## What the exercise asks:
Could you restate exactly the lines that begin at the line with "- Confidence is" and end at the final line of the data?

## Supplied records:
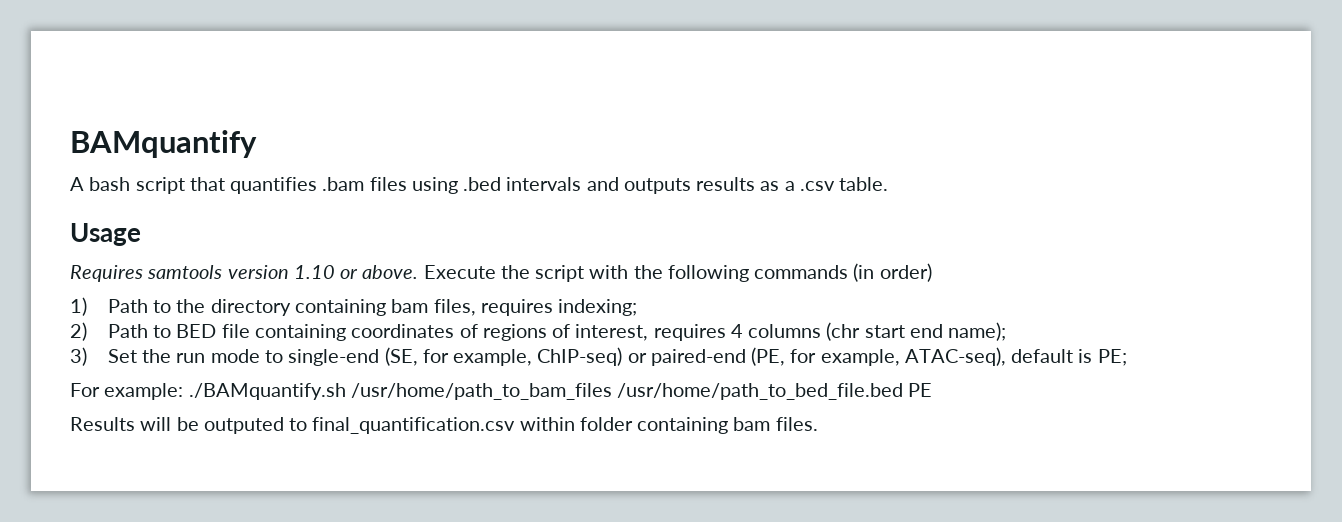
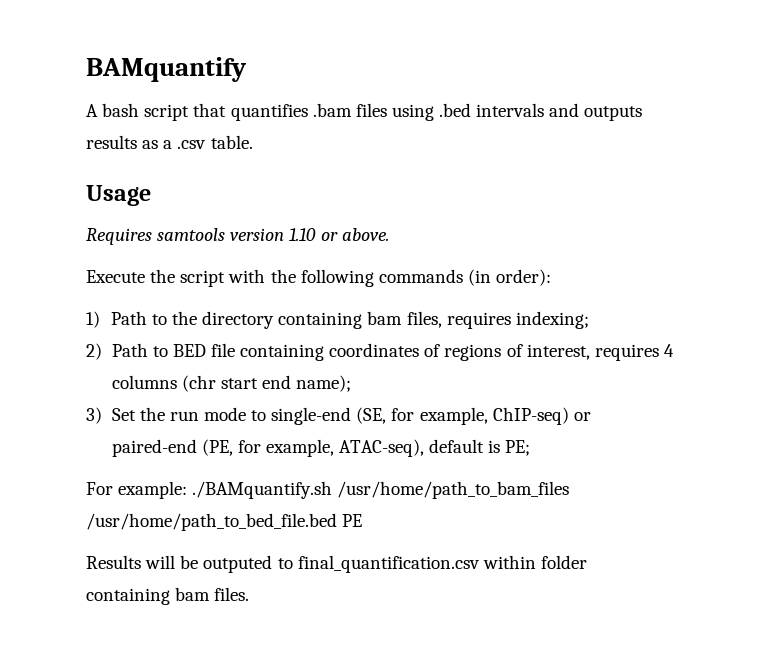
- Requires samtools version 1.10 or above. Execute the script with the following commands (in order)
+ Requires samtools version 1.10 or above.
+ Execute the script with the following commands (in order):

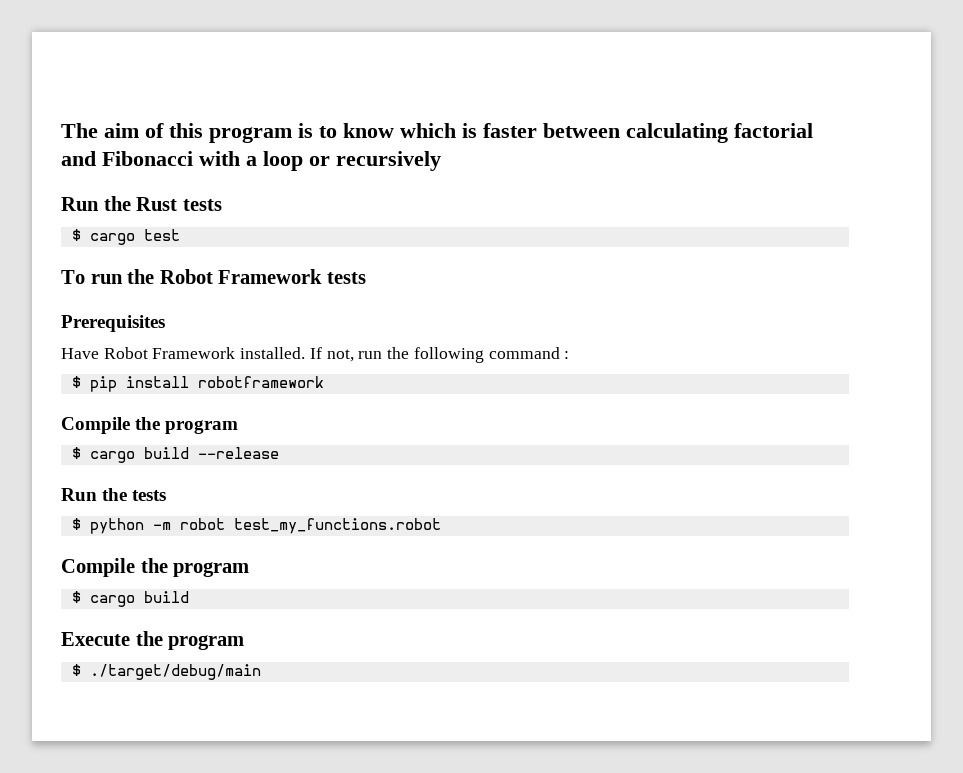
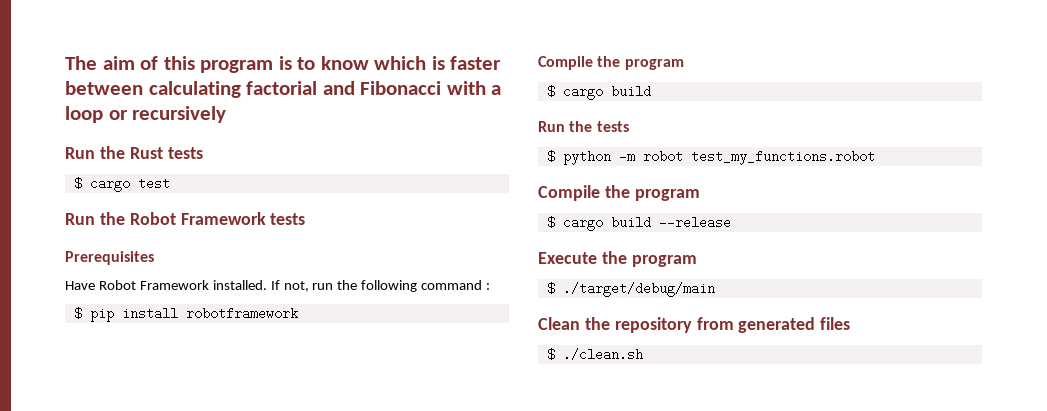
- To run the Robot Framework tests
+ Run the Robot Framework tests
  $ pip install robotframework
  Compile the program
- $ cargo build --release
+ $ cargo build
  $ python -m robot test_my_functions.robot
  Compile the program
- $ cargo build
+ $ cargo build --release
+ Clean the repository from generated files
+ $ ./clean.sh

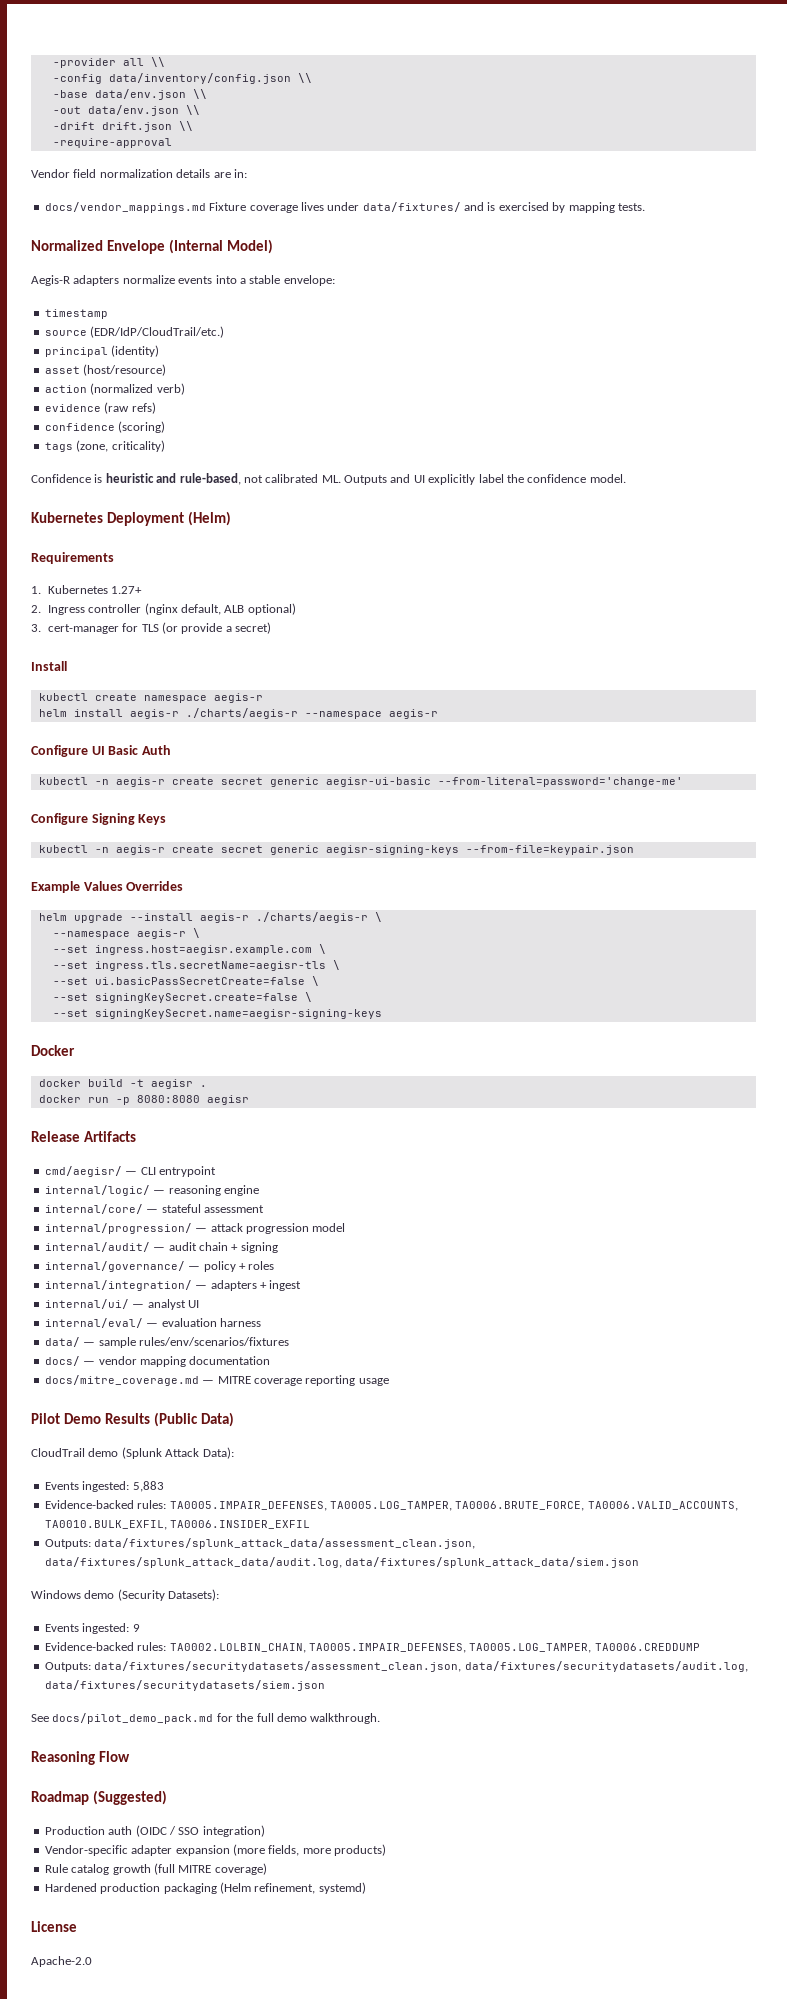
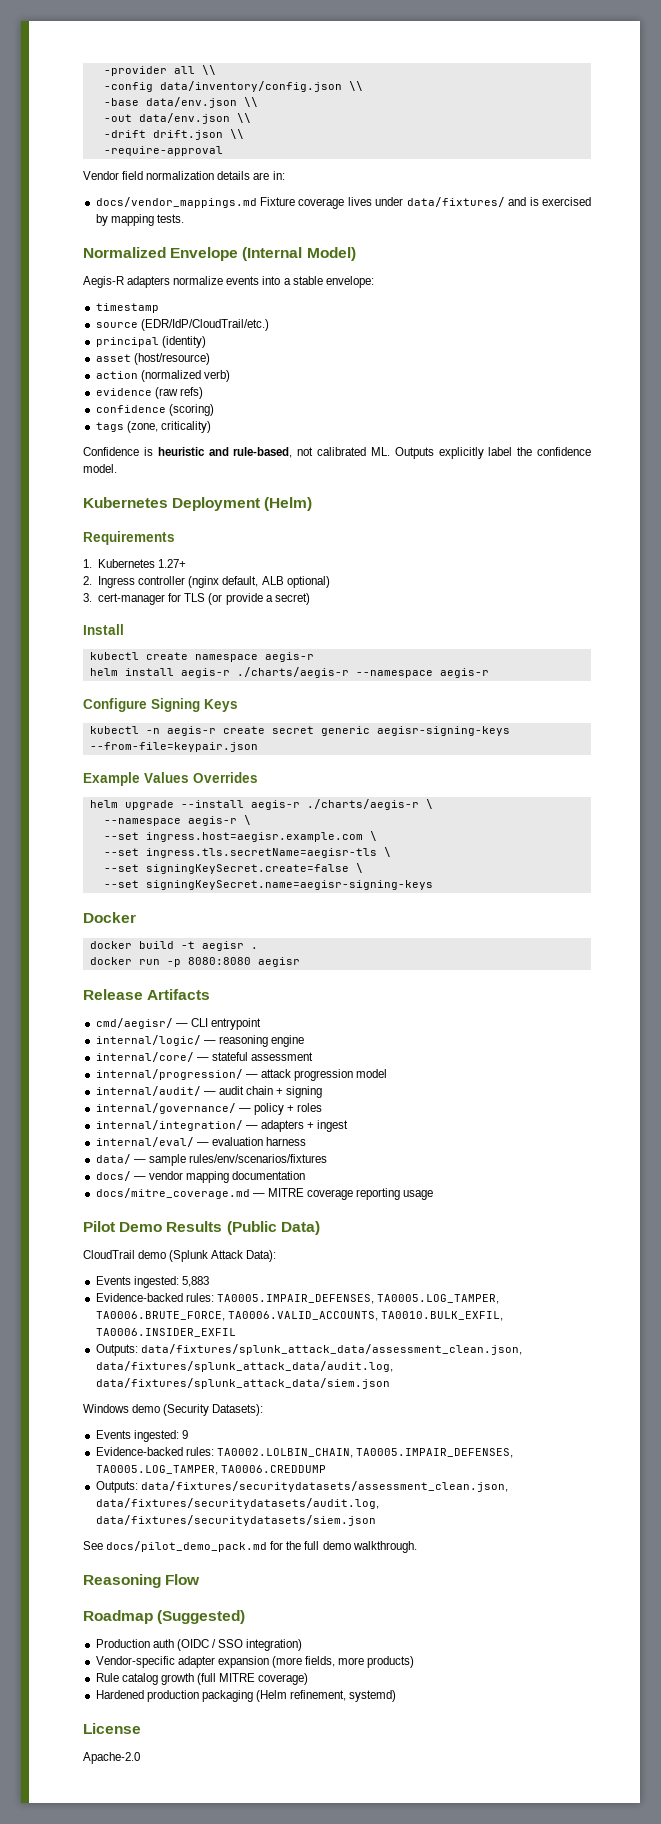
- Confidence is heuristic and rule-based, not calibrated ML. Outputs and UI explicitly label the confidence model.
+ Confidence is heuristic and rule-based, not calibrated ML. Outputs explicitly label the confidence model.
- Configure UI Basic Auth
- kubectl -n aegis-r create secret generic aegisr-ui-basic --from-literal=password='change-me'
- --set ui.basicPassSecretCreate=false \
- internal/ui/ — analyst UI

## Written response:
- Confidence is heuristic and rule-based, not calibrated ML. Outputs and UI explicitly label the confidence model.
+ Confidence is heuristic and rule-based, not calibrated ML. Outputs explicitly label the confidence model.
- Configure UI Basic Auth
- kubectl -n aegis-r create secret generic aegisr-ui-basic --from-literal=password='change-me'
- --set ui.basicPassSecretCreate=false \
- internal/ui/ — analyst UI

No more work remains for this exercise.